Your objective → Without the pictures, output the records below exactly as they are.

(Material for this exercise)

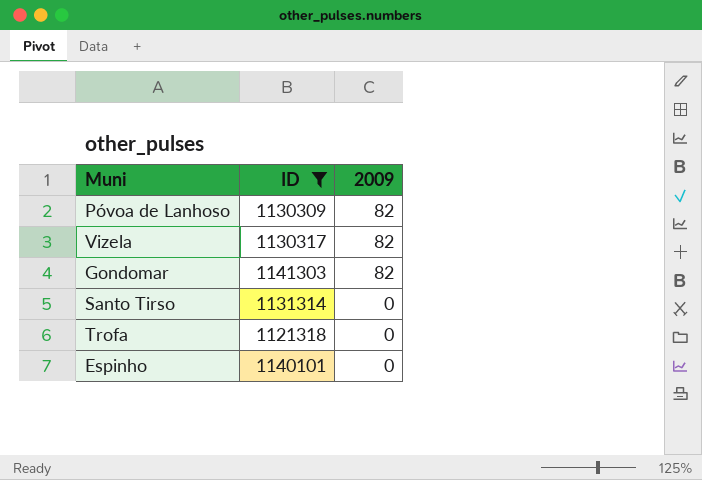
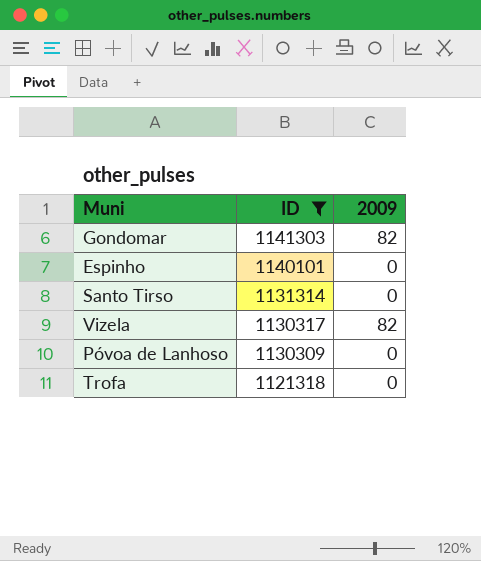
row order: 2009 descending -> ID descending
Póvoa de Lanhoso | 2009: 82 -> 0

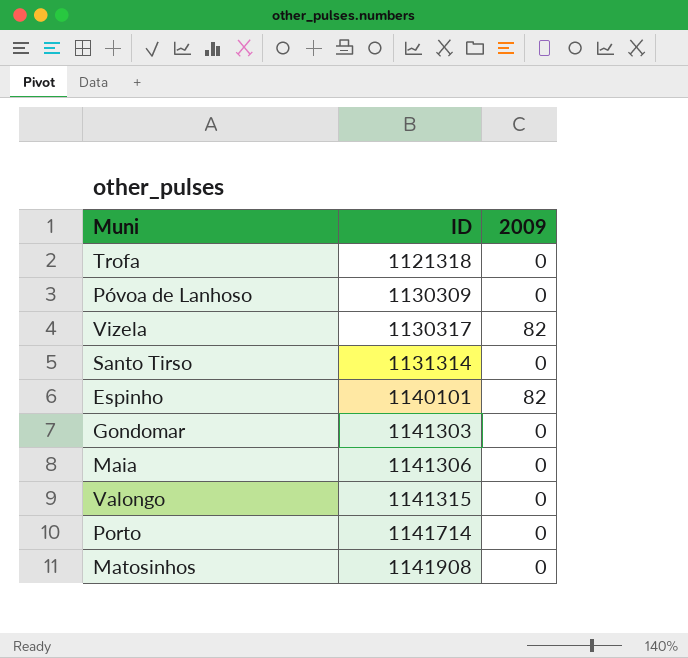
filter: ID <= 1141303 -> none
row order: ID descending -> ID ascending
Espinho | 2009: 0 -> 82
Gondomar | 2009: 82 -> 0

(End Material for this exercise)

Solution below →
row order: 2009 descending -> ID descending
Póvoa de Lanhoso | 2009: 82 -> 0

filter: ID <= 1141303 -> none
row order: ID descending -> ID ascending
Espinho | 2009: 0 -> 82
Gondomar | 2009: 82 -> 0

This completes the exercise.